Amendment to Canadian MDMA Study Submitted to IRB

On Nov. 26, 2010, three days after MAPS’ clinical research submitted the amendment for our Vancouver study of MDMA-assisted psychotherapy for PTSD, it was approved by the Canadian Institutional Review Board. The amendment changes the protocol to align it with our other MDMA/PTSD studies and adds several new aspects, including: a long-term follow-up data collection point one year after the final experimental treatment session, a measure of suicidality as required by the U.S. Food and Drug Administration (FDA), a personality inventory, a new informed consent form, and video recording of the sessions.
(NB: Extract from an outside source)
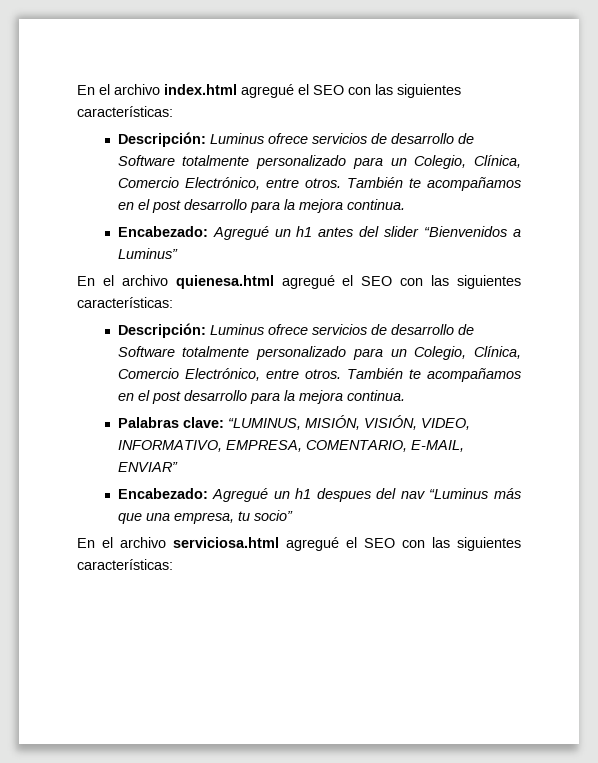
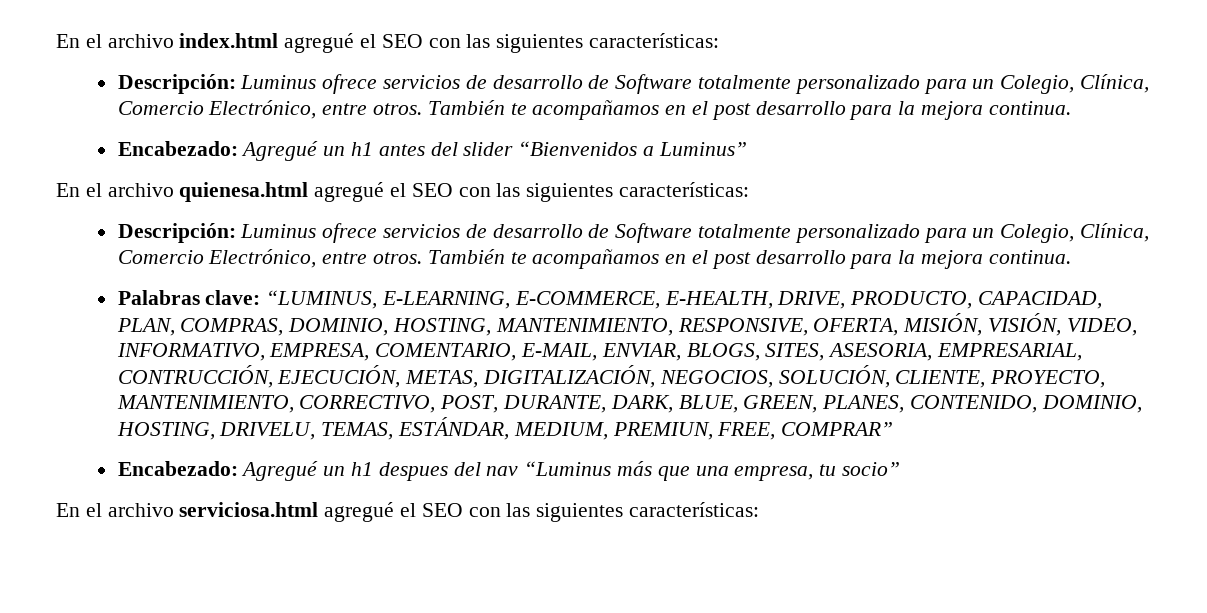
- Palabras clave: “LUMINUS, MISIÓN, VISIÓN, VIDEO, INFORMATIVO, EMPRESA, COMENTARIO, E-MAIL, ENVIAR”
+ Palabras clave: “LUMINUS, E-LEARNING, E-COMMERCE, E-HEALTH, DRIVE, PRODUCTO, CAPACIDAD, PLAN, COMPRAS, DOMINIO, HOSTING, MANTENIMIENTO, RESPONSIVE, OFERTA, MISIÓN, VISIÓN, VIDEO, INFORMATIVO, EMPRESA, COMENTARIO, E-MAIL, ENVIAR, BLOGS, SITES, ASESORIA, EMPRESARIAL, CONTRUCCIÓN, EJECUCIÓN, METAS, DIGITALIZACIÓN, NEGOCIOS, SOLUCIÓN, CLIENTE, PROYECTO, MANTENIMIENTO, CORRECTIVO, POST, DURANTE, DARK, BLUE, GREEN, PLANES, CONTENIDO, DOMINIO, HOSTING, DRIVELU, TEMAS, ESTÁNDAR, MEDIUM, PREMIUN, FREE, COMPRAR”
By aligning the new protocol with past studies, the amendment enables us to compare results side-by-side and conduct future meta-analyses. We’ve also recently heard back from Health Canada in response to our pharmacist’s Nov. 1 application to serve as the licensed provider of MDMA for the study. As the licensed provider, the pharmacist would be able to import MDMA from our supplier in Switzerland for the study. We were also informed of the type of safe and alarm systems that the pharmacist will be required to install for the MDMA. We will submit the protocol amendments to Health Canada after our pharmacist has received the import license. At this point we still cannot predict a start date, but we continue to be optimistic about starting in early 2011.